▸ Data entries
----
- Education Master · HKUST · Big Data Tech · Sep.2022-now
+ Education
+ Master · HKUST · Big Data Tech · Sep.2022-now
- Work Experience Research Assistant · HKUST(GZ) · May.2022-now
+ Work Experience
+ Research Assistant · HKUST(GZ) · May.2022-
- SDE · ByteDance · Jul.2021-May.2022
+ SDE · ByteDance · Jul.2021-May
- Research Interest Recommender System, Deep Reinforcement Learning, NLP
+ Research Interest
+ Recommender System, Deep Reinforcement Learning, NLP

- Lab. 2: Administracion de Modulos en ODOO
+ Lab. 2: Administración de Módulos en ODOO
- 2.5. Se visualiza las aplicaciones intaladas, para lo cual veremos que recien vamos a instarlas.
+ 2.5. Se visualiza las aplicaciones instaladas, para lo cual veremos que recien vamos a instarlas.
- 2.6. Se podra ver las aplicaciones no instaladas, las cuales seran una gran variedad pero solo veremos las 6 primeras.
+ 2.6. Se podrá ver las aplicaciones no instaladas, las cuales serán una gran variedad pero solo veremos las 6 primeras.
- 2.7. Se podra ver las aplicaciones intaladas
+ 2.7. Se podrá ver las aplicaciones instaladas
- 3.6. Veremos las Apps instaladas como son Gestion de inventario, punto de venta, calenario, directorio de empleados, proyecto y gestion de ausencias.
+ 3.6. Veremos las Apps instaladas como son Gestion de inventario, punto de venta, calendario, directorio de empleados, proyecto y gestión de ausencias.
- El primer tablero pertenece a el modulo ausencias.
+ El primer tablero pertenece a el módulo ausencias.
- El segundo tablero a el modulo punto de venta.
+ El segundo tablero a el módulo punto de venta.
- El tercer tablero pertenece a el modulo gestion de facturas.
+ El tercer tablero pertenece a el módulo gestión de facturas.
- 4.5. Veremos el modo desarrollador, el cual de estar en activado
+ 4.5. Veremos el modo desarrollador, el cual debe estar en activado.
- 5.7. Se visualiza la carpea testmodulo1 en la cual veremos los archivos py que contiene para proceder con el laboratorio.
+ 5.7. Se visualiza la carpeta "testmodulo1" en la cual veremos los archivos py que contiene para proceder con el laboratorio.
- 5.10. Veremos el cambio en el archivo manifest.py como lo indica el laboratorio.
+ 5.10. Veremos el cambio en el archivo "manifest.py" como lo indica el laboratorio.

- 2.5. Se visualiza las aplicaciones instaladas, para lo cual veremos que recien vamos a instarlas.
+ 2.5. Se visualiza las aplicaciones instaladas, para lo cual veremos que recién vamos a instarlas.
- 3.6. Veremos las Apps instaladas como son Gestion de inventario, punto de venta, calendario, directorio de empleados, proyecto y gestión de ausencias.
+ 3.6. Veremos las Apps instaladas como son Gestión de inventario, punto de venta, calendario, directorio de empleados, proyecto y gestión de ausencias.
----
▸ What to produce
Copy each record from above exactly, and include every line.

▸ The answer
- Education Master · HKUST · Big Data Tech · Sep.2022-now
+ Education
+ Master · HKUST · Big Data Tech · Sep.2022-now
- Work Experience Research Assistant · HKUST(GZ) · May.2022-now
+ Work Experience
+ Research Assistant · HKUST(GZ) · May.2022-
- SDE · ByteDance · Jul.2021-May.2022
+ SDE · ByteDance · Jul.2021-May
- Research Interest Recommender System, Deep Reinforcement Learning, NLP
+ Research Interest
+ Recommender System, Deep Reinforcement Learning, NLP

- Lab. 2: Administracion de Modulos en ODOO
+ Lab. 2: Administración de Módulos en ODOO
- 2.5. Se visualiza las aplicaciones intaladas, para lo cual veremos que recien vamos a instarlas.
+ 2.5. Se visualiza las aplicaciones instaladas, para lo cual veremos que recien vamos a instarlas.
- 2.6. Se podra ver las aplicaciones no instaladas, las cuales seran una gran variedad pero solo veremos las 6 primeras.
+ 2.6. Se podrá ver las aplicaciones no instaladas, las cuales serán una gran variedad pero solo veremos las 6 primeras.
- 2.7. Se podra ver las aplicaciones intaladas
+ 2.7. Se podrá ver las aplicaciones instaladas
- 3.6. Veremos las Apps instaladas como son Gestion de inventario, punto de venta, calenario, directorio de empleados, proyecto y gestion de ausencias.
+ 3.6. Veremos las Apps instaladas como son Gestion de inventario, punto de venta, calendario, directorio de empleados, proyecto y gestión de ausencias.
- El primer tablero pertenece a el modulo ausencias.
+ El primer tablero pertenece a el módulo ausencias.
- El segundo tablero a el modulo punto de venta.
+ El segundo tablero a el módulo punto de venta.
- El tercer tablero pertenece a el modulo gestion de facturas.
+ El tercer tablero pertenece a el módulo gestión de facturas.
- 4.5. Veremos el modo desarrollador, el cual de estar en activado
+ 4.5. Veremos el modo desarrollador, el cual debe estar en activado.
- 5.7. Se visualiza la carpea testmodulo1 en la cual veremos los archivos py que contiene para proceder con el laboratorio.
+ 5.7. Se visualiza la carpeta "testmodulo1" en la cual veremos los archivos py que contiene para proceder con el laboratorio.
- 5.10. Veremos el cambio en el archivo manifest.py como lo indica el laboratorio.
+ 5.10. Veremos el cambio en el archivo "manifest.py" como lo indica el laboratorio.

- 2.5. Se visualiza las aplicaciones instaladas, para lo cual veremos que recien vamos a instarlas.
+ 2.5. Se visualiza las aplicaciones instaladas, para lo cual veremos que recién vamos a instarlas.
- 3.6. Veremos las Apps instaladas como son Gestion de inventario, punto de venta, calendario, directorio de empleados, proyecto y gestión de ausencias.
+ 3.6. Veremos las Apps instaladas como son Gestión de inventario, punto de venta, calendario, directorio de empleados, proyecto y gestión de ausencias.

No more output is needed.